Entries shown START

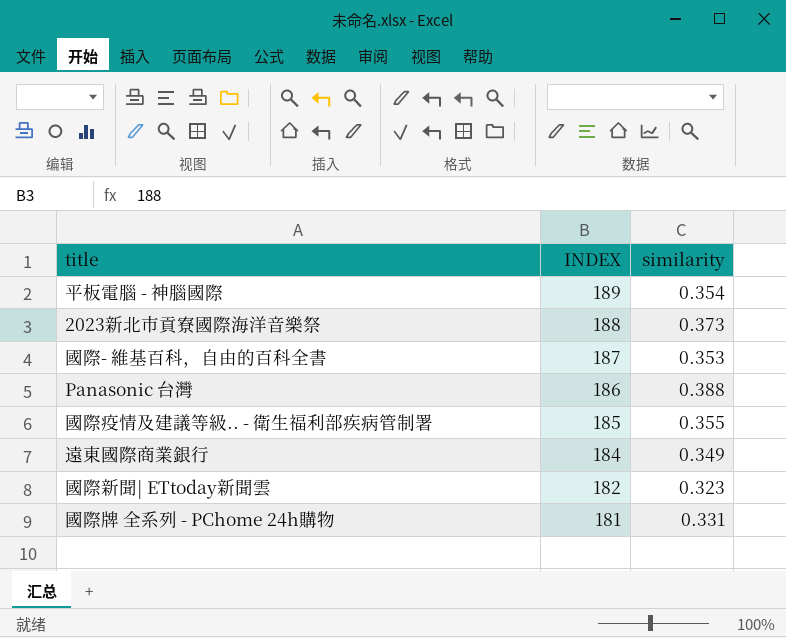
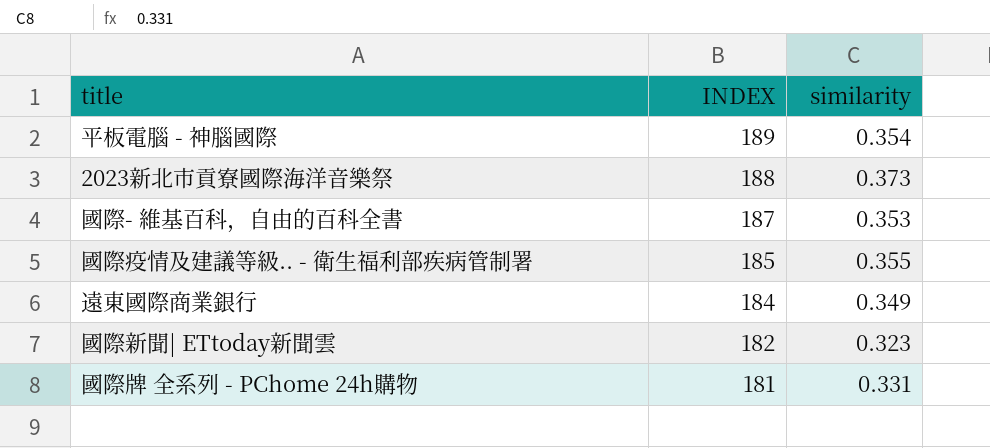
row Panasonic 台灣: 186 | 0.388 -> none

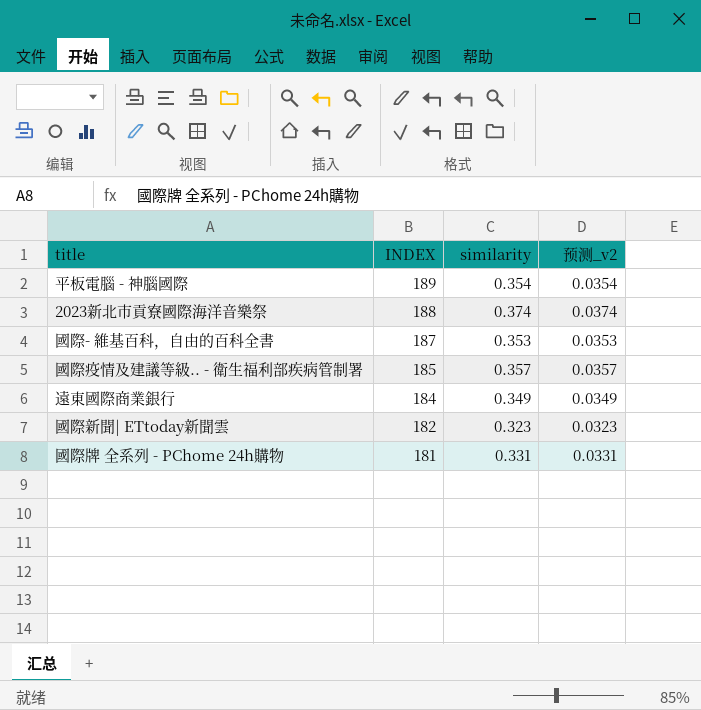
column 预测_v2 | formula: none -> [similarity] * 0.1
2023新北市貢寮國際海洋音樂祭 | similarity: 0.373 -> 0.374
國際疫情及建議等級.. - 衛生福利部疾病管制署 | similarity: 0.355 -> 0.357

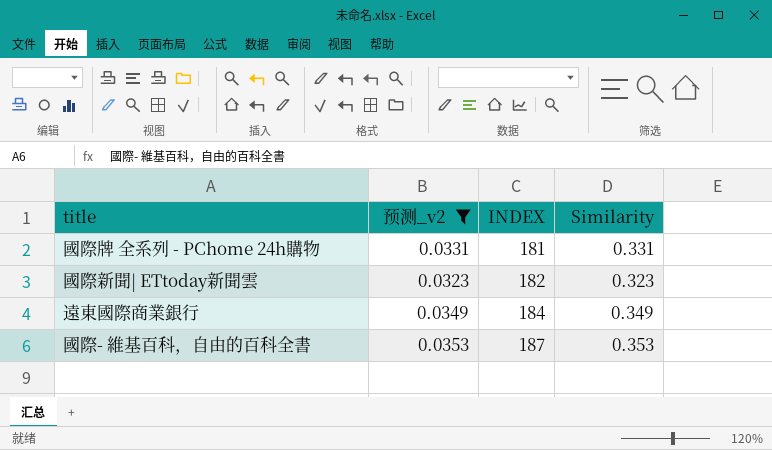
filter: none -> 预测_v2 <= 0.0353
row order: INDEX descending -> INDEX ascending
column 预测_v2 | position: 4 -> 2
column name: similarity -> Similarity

Entries shown END
Entries shown START

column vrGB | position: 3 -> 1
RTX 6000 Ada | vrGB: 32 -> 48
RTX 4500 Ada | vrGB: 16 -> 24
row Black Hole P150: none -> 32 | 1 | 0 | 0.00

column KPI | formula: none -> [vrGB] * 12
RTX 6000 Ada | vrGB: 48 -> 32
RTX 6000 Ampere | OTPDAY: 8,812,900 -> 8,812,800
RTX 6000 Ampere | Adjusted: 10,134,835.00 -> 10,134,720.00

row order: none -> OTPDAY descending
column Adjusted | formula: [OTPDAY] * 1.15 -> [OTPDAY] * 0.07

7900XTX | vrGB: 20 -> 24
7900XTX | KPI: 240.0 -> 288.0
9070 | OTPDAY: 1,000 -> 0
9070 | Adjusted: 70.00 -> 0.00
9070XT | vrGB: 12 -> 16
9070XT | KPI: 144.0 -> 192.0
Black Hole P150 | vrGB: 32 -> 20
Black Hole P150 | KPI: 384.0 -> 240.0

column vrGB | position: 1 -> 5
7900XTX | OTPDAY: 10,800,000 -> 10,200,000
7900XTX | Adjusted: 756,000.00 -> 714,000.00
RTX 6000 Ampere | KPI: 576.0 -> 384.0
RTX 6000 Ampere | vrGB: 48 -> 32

Entries shown END

▸ Work to be completed
Every line above from the line with "9070 | OTPDAY: 1,000 -> 0" to the line with "RTX 6000 Ampere | vrGB: 48 -> 32" is wanted, ends included; write them out exactly and add no other line.

▸ Response to the task
9070 | OTPDAY: 1,000 -> 0
9070 | Adjusted: 70.00 -> 0.00
9070XT | vrGB: 12 -> 16
9070XT | KPI: 144.0 -> 192.0
Black Hole P150 | vrGB: 32 -> 20
Black Hole P150 | KPI: 384.0 -> 240.0

column vrGB | position: 1 -> 5
7900XTX | OTPDAY: 10,800,000 -> 10,200,000
7900XTX | Adjusted: 756,000.00 -> 714,000.00
RTX 6000 Ampere | KPI: 576.0 -> 384.0
RTX 6000 Ampere | vrGB: 48 -> 32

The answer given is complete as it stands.